The company behind BC Hydro’s customer-facing website, which crashed during the severe windstorm that whipped Metro Vancouver on August 29, is a corporate sibling of the company blamed for the botched launch of the “ObamaCare” website in October 2013, Business in Vancouver has learned.
BCHydro.com was not restored until August 31. Hydro blamed the website crash on heavy traffic as thousands of people in Metro Vancouver and the Fraser Valley tried to check the website’s list and map of power outages.
It took until 10 p.m. on August 29 for BC Hydro to issue a list to media of power outages via a Twitter link. More than half-a-million residences and businesses lost power during the storm.
BC Hydro paid CGI Information Systems and Management Consultants $2.9 million for the year ended March 31, 2014, according to the Crown corporation’s financials.
BC Hydro spokeswoman Simi Heer said CGI was awarded a three-year contract for “the sustainment work of BC Hydro’s websites” that was signed in May 2013. BC Hydro chose CGI over November 2012 bids from Sierra Systems Group, Horus Transformation Services Group and Capgemini Canada for the web platform sustainment services contract.
“They maintain and prioritize all sustainment work with the direction of BC Hydro,” Heer said.
CGI Information Systems and Management Consultants is an Ottawa-based subsidiary of Montreal-headquartered CGI Group (TSX:GIB.A). CGI Group claims a global workforce of 68,000 in 40 countries and reported 2014 revenue of $10.5 billion. The B.C. government’s public accounts for the year ended March 31, 2015, show CGI billed taxpayers $26.3 million.

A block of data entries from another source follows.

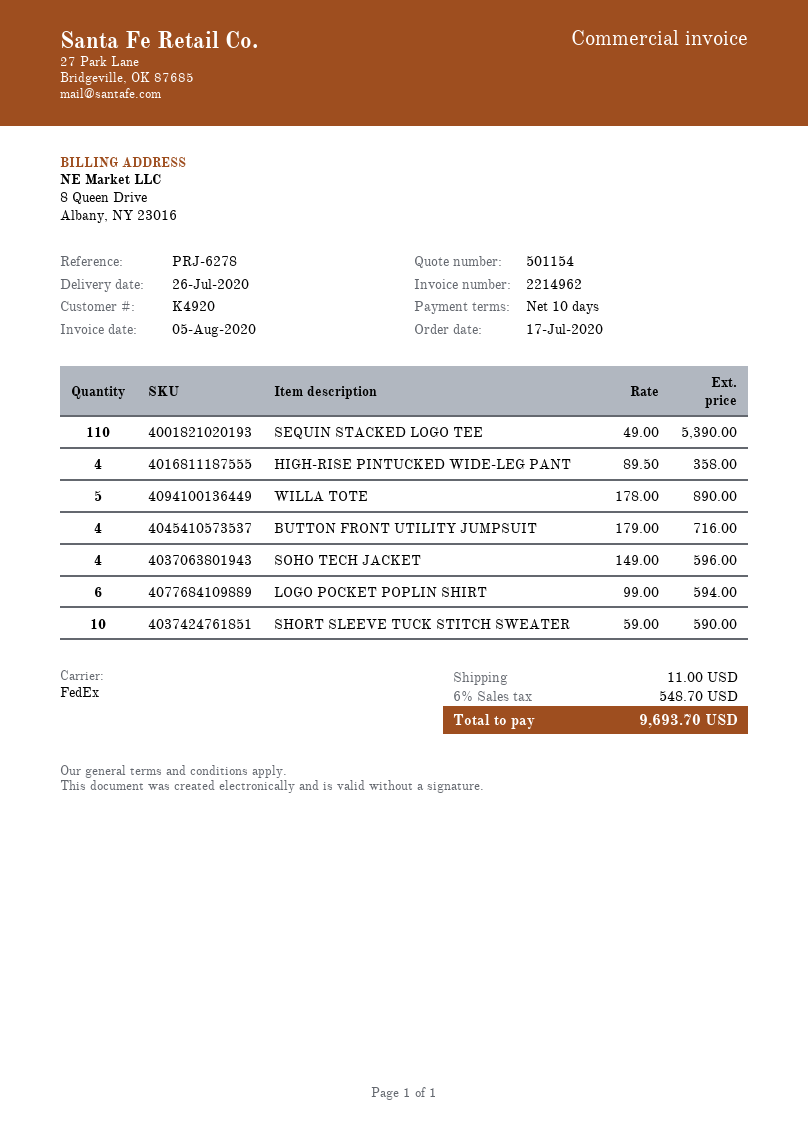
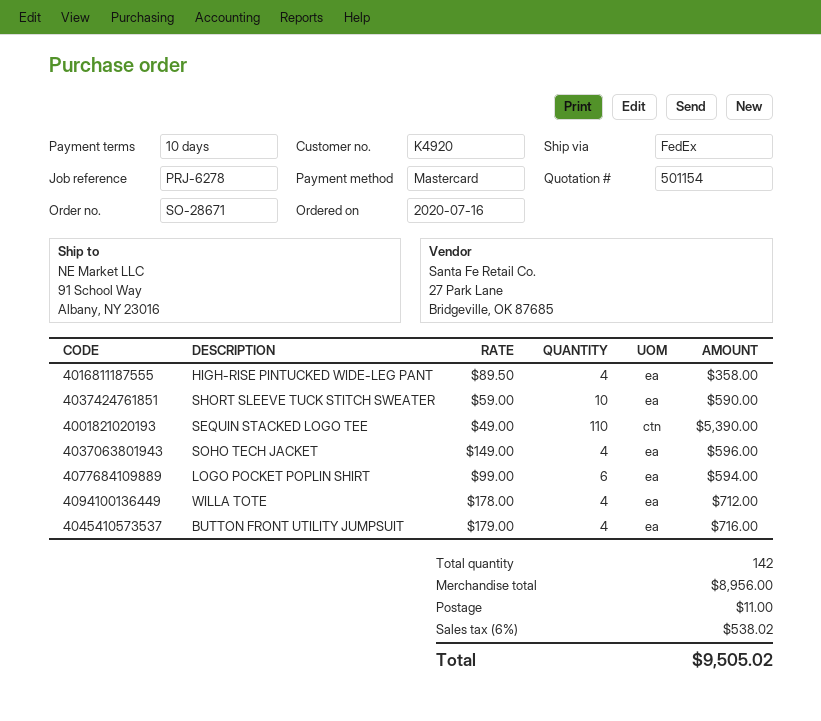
order date: 2020-07-17 -> 2020-07-16
WILLA TOTE: 5 x 178.00 = 890.00 -> 4 x 178.00 = 712.00
tax: 6% = 548.70 -> 6% = 538.02
total: 9693.70 -> 9505.02

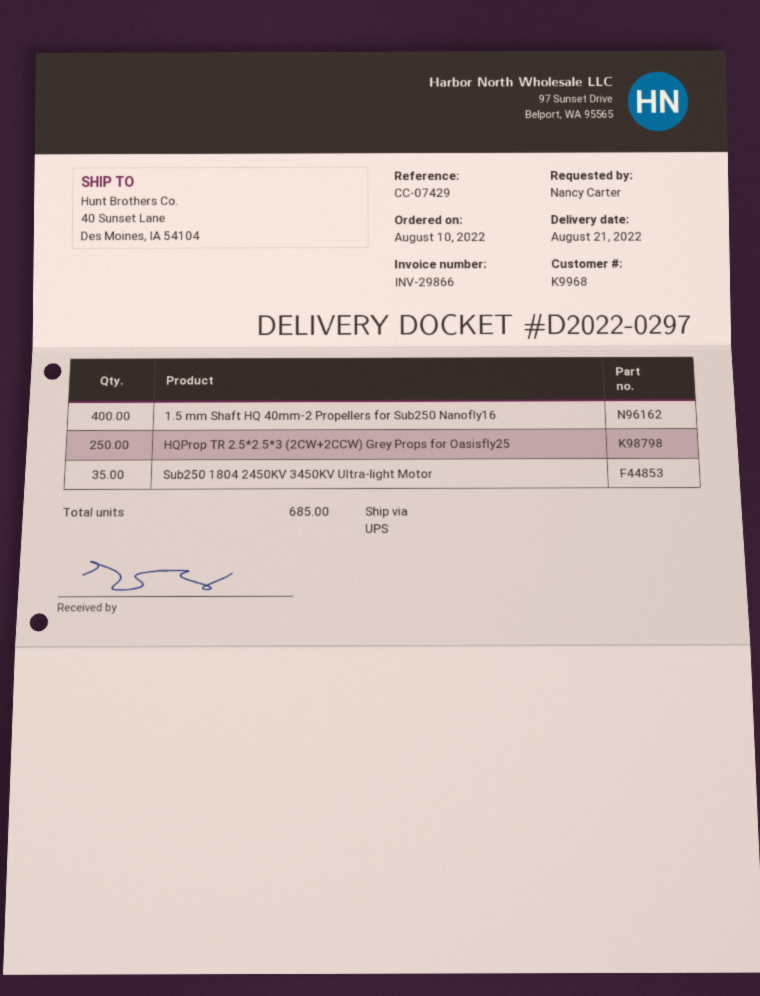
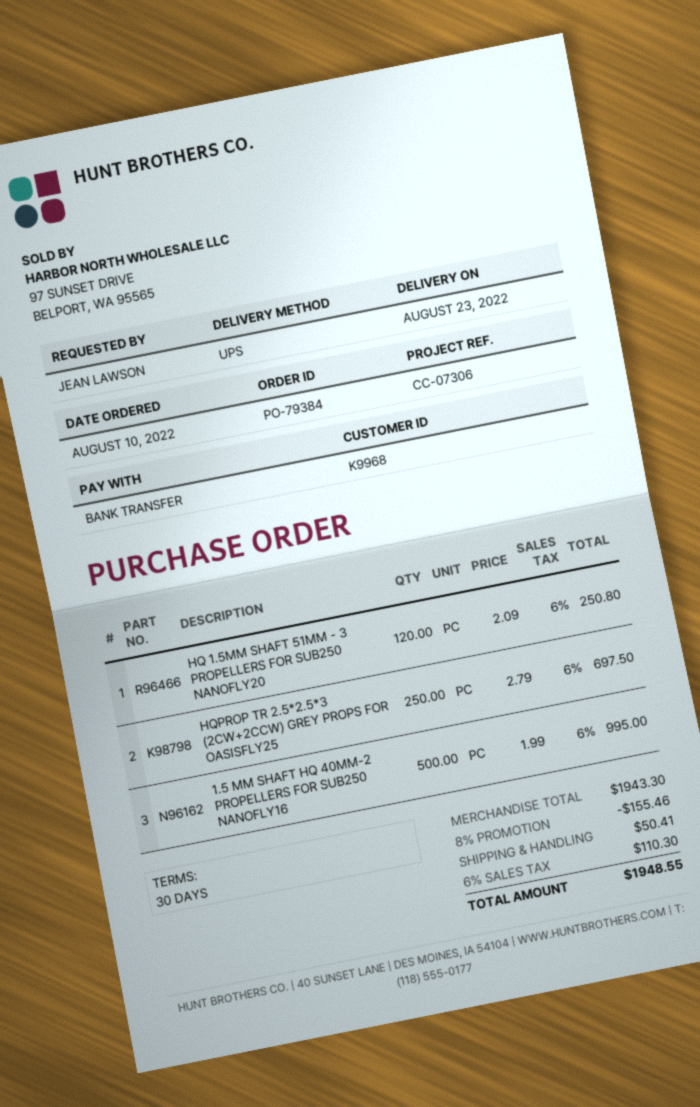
delivery date: 2022-08-21 -> 2022-08-23
reference: CC-07429 -> CC-07306
ordered by: Nancy Carter -> JEAN LAWSON
1.5 mm Shaft HQ 40mm-2 Propellers for Sub250 Nanofly16: 400 -> 500
Sub250 1804 2450KV 3450KV Ultra-light Motor: 35 -> none
HQ 1.5MM SHAFT 51MM - 3 PROPELLERS FOR SUB250 NANOFLY20: none -> 120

CGI Federal, another CGI Group subsidiary, was hired in 2011 for US$93.7 million to build and operate the HealthCare.gov health insurance registration portal. Its ill-fated launch on October 1, 2013, which was plagued by crashes, delays and other technical glitches, was a major embarrassment to U.S. President Barack Obama, who made health-care insurance reform a cornerstone of his 2012 re-election campaign.
Testimony to the House Energy and Commerce Committee by CGI Federal senior vice-president Cheryl Campbell on October 23, 2013, revealed that HealthCare.gov underwent just two weeks of testing before its launch.
Campbell said it was the Centers for Medicare and Medicaid Services that decided to go live, but she conceded that CGI did not recommend a delay. Between 2011 and 2013, CGI Federal had US$2.3 billion in contract and task order awards with more than two-dozen arms of the U.S. government.
CGI and the Obama administration mutually parted ways in January 2014, and Accenture, which runs BC Hydro’s back office functions, was hired on a 12-month contract.
In a statement issued at the time, CGI spokeswoman Linda Ororisio said: “We are proud that more than 400 CGI employees worked around the clock from October through December to deliver a consumer experience that works for a vast majority of Americans.”
More than a year earlier, the Ontario government’s eHealth division cancelled a six-year, $46 million contract with CGI in September 2012 for an online diabetes registry. The ministry had already spent $24.4 million internally on the project.
According to the Ontario auditor general’s 2012 annual report, “eHealth acknowledged that the arrangement to pay the vendor only after successful completion of the contract has traded away much of the province’s control over the project’s design, progress and delivery time in exchange for price certainty.”
Shawn Derby, CGI’s senior-vice president for Western Canada, did not respond to an interview request.
“CGI is one of many vendors involved with IT and Internet at BC Hydro,” said CGI spokesman Sebastien Barange, who referred BIV to Heer.